Please give an exact transcription of the lines below, from the one that contains "- # write to" to the very last, with no other lines.

DATA FOR ANALYSIS Start Marker

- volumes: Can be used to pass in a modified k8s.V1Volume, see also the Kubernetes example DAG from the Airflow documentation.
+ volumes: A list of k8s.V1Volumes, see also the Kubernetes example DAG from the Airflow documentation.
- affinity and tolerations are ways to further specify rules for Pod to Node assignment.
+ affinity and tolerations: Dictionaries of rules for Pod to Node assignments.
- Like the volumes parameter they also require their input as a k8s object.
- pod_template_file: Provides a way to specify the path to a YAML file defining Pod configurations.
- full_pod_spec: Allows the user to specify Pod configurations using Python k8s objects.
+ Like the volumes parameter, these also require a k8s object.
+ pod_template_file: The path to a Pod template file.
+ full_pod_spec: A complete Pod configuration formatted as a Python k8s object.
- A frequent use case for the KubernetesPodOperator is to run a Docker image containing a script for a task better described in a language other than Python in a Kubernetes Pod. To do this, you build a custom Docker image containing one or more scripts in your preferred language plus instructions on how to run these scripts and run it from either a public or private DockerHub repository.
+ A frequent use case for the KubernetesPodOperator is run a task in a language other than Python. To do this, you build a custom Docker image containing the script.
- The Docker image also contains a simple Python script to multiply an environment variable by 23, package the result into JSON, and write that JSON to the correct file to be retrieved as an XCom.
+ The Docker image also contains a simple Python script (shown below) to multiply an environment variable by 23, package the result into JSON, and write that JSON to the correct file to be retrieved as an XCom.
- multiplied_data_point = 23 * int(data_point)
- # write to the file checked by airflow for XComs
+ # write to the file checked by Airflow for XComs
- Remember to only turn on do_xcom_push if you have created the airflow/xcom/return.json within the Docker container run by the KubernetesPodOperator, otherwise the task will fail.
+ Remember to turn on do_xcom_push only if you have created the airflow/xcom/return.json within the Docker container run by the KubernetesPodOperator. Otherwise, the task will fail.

DATA FOR ANALYSIS End Marker

**EXERCISE RESULT**:
- # write to the file checked by airflow for XComs
+ # write to the file checked by Airflow for XComs
- Remember to only turn on do_xcom_push if you have created the airflow/xcom/return.json within the Docker container run by the KubernetesPodOperator, otherwise the task will fail.
+ Remember to turn on do_xcom_push only if you have created the airflow/xcom/return.json within the Docker container run by the KubernetesPodOperator. Otherwise, the task will fail.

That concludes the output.